Według Rosy Teixeiry Ribeiro po kilku spotkaniach z przedstawicielami Ministerstwa Spraw Zagranicznych dwie kontrpropozycje, które związek przedstawił w sprawie rewizji tabel płac, pozostały bez odpowiedzi.

Stało się tak pomimo tego, że związek zgodził się z proponowanymi kwotami dla 70% krajów i wymienił nieporozumienia.

"Ostatnia kontrpropozycja została złożona 31 stycznia, czyli ponad sześć tygodni temu. Trudno zrozumieć, jak proces, który jest tak dobrze monitorowany, nagle znajduje się na tym etapie, gdzie nie ma nawet odpowiedzi" - ubolewała.

Związkowiec zarzuca, że jest to "protest przeciwko brakowi odpowiedzi" oraz dlatego, że nie zostały jeszcze opublikowane "teksty, które były wynegocjowane, ugodowe" - takie jak nowy mechanizm korekty kursu walutowego czy regulacja dotycząca pracowników instytutu Camões za granicą.
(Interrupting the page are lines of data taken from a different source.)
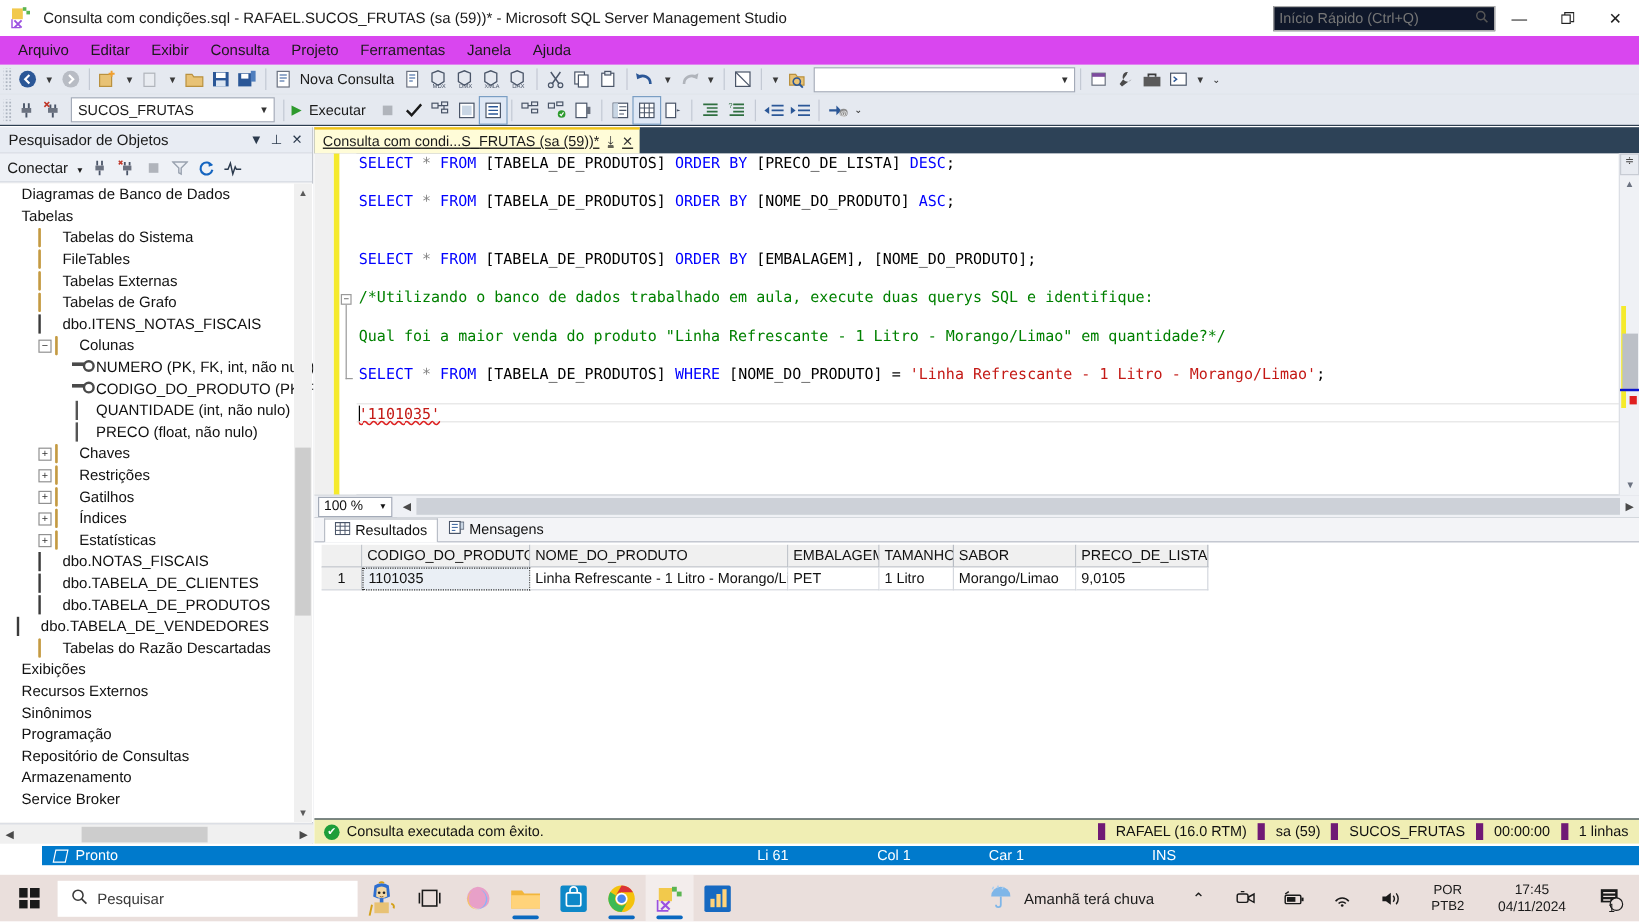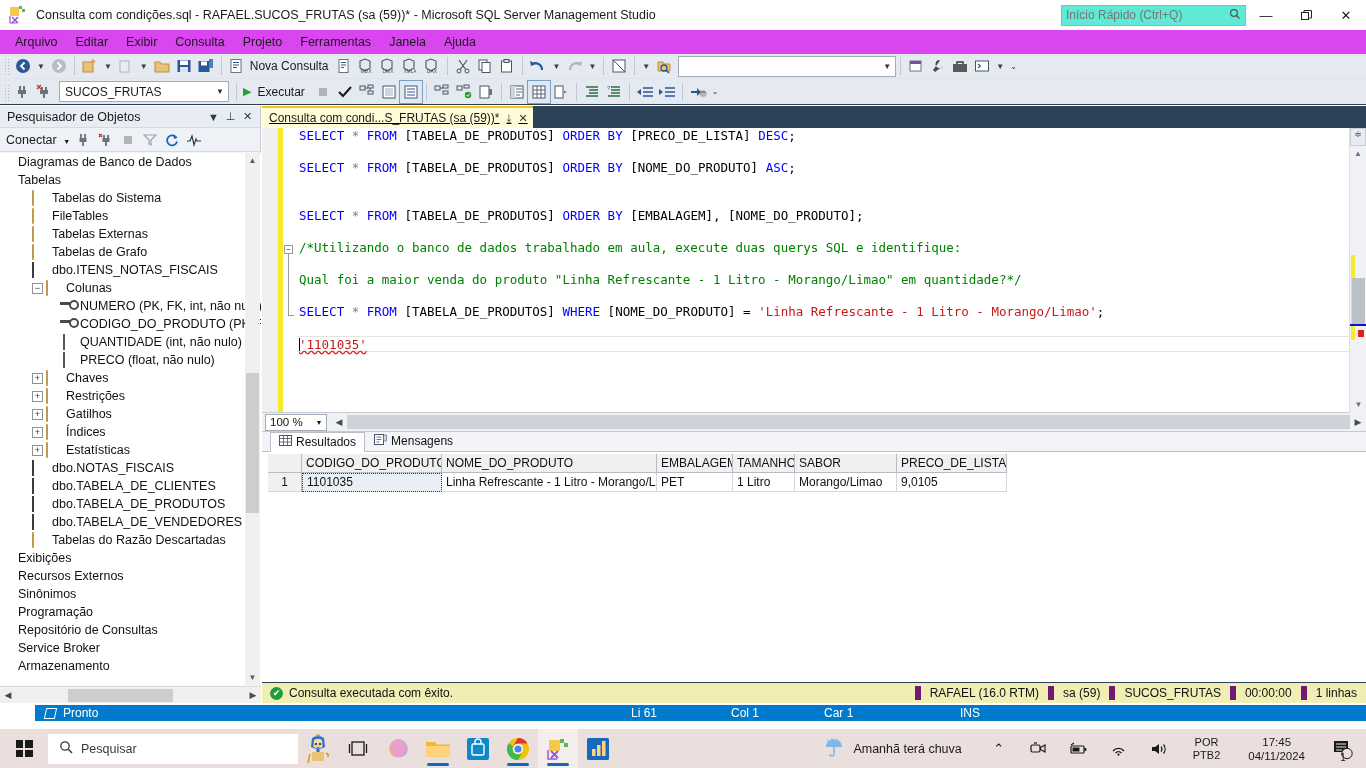"Início Rápido (Ctrl+Q)" .quicklaunch { background: #5eead4 -> #0f172a }
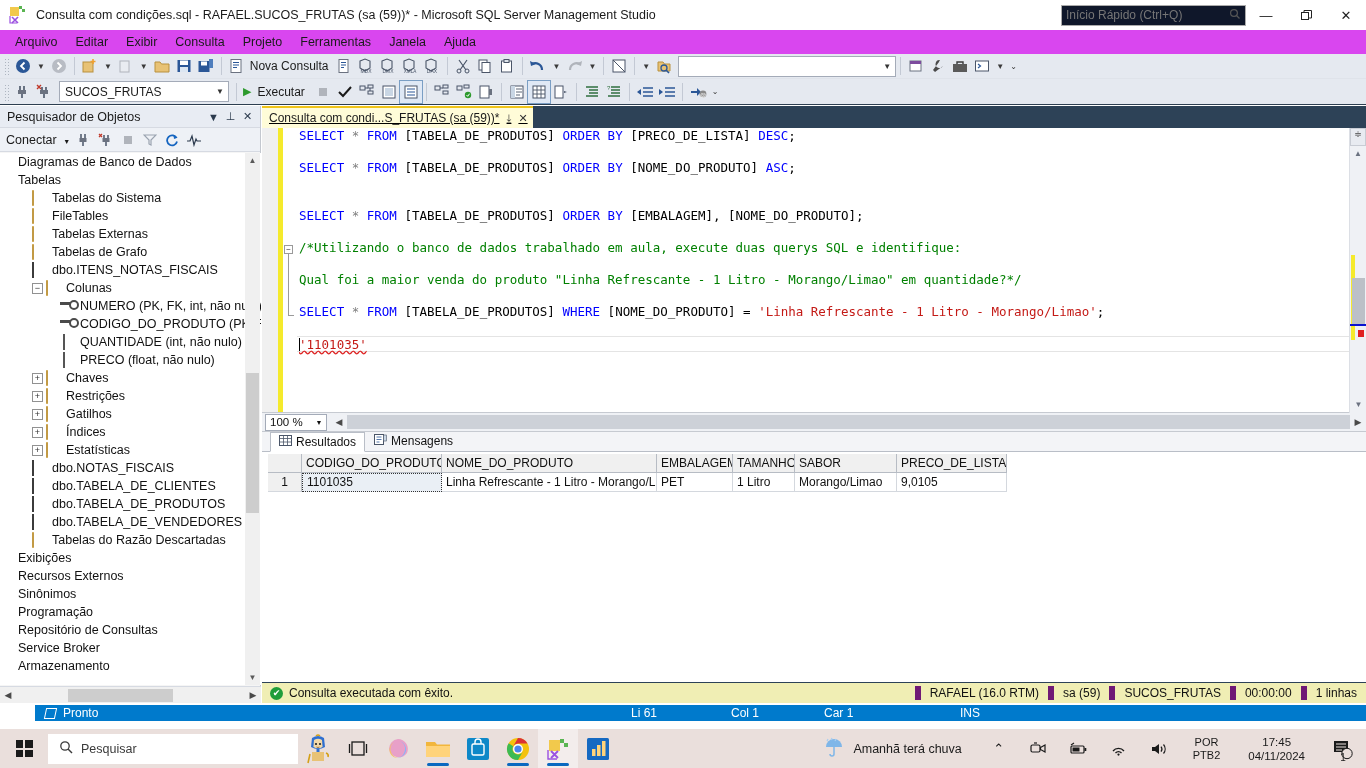"dbo.TABELA_DE_VENDEDORES" div.tn { padding-left: 18px -> 0 }
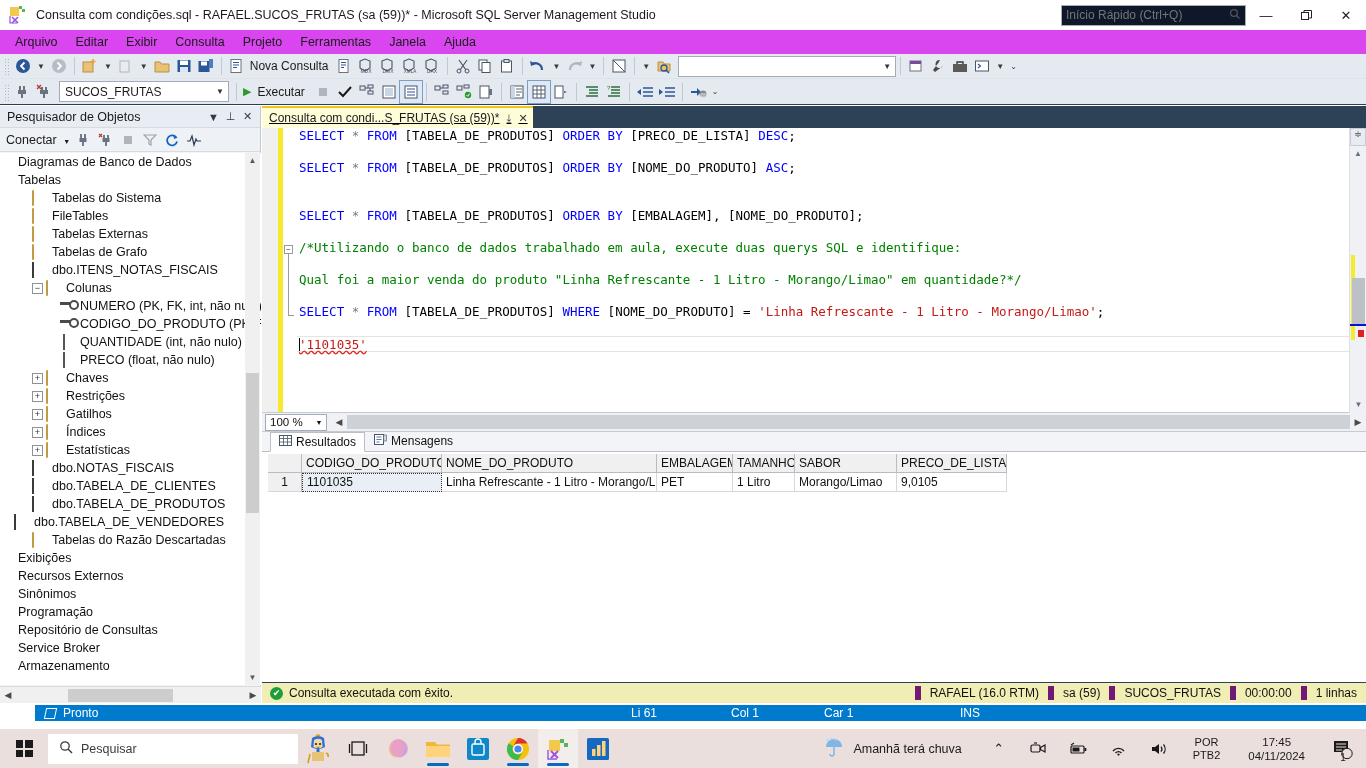"Service Broker" div.tn { order: before "Armazenamento" -> after "Armazenamento" }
"Byliśmy zszokowani, ponieważ 13 lutego mieliśmy spotkanie w sprawie braku ochrony socjalnej, w którym zamierzano odłożyć dyskusję nad tymi kwestiami do końca negocjacji. Ochrona socjalna jest nienegocjowalna, te kwestie muszą być rozpatrywane równolegle" - powiedziała.


"Nieznośna" sytuacja


Dla Rosy Teixeiry Ribeiro sytuacja w placówkach konsularnych "jest nie do zniesienia", a przetargi, które są otwierane, przedstawiają "wynagrodzenia, które nie są atrakcyjne".

Z drugiej strony, powiedziała, związek czuje się "bardzo źle" z faktem, że wszyscy pracownicy administracji publicznej w Portugalii mieli aktualizację wynagrodzeń, która nie była stosowana do tych pracujących za granicą.

"Nie możemy być uważani za pracowników drugiej kategorii. Jesteśmy pracownikami pierwszej kategorii. Nie akceptujemy wystąpień, że fronty rządowe mają dużo pracy z edukacją i zdrowiem. Jesteśmy jedynymi pracownikami administracji publicznej z zagranicy, o których całkowicie się zapomina" - powiedziała.

Rosa Teixeira Ribeiro zapewnia, że strajk nie dojdzie do skutku, jeśli nie zostanie opublikowany nowy mechanizm korekty kursu walutowego, uregulowanie kwestii pracowników instytutu Camões za granicą oraz odpowiedź na kontrpropozycję związków zawodowych.

"Przystąpmy do strajku. Mamy świadomość, że nasz strajk, w takim okresie jak ten (...) przyniesie wstyd wspólnotom, ponieważ jest to okres, w którym potrzebują one posterunków" - powiedziała, dodając: "Posterunki zamknięte cztery dni w tygodniu to będzie jeszcze większy chaos, ale jest to jedyny sposób, żebyśmy się wypowiedzieli".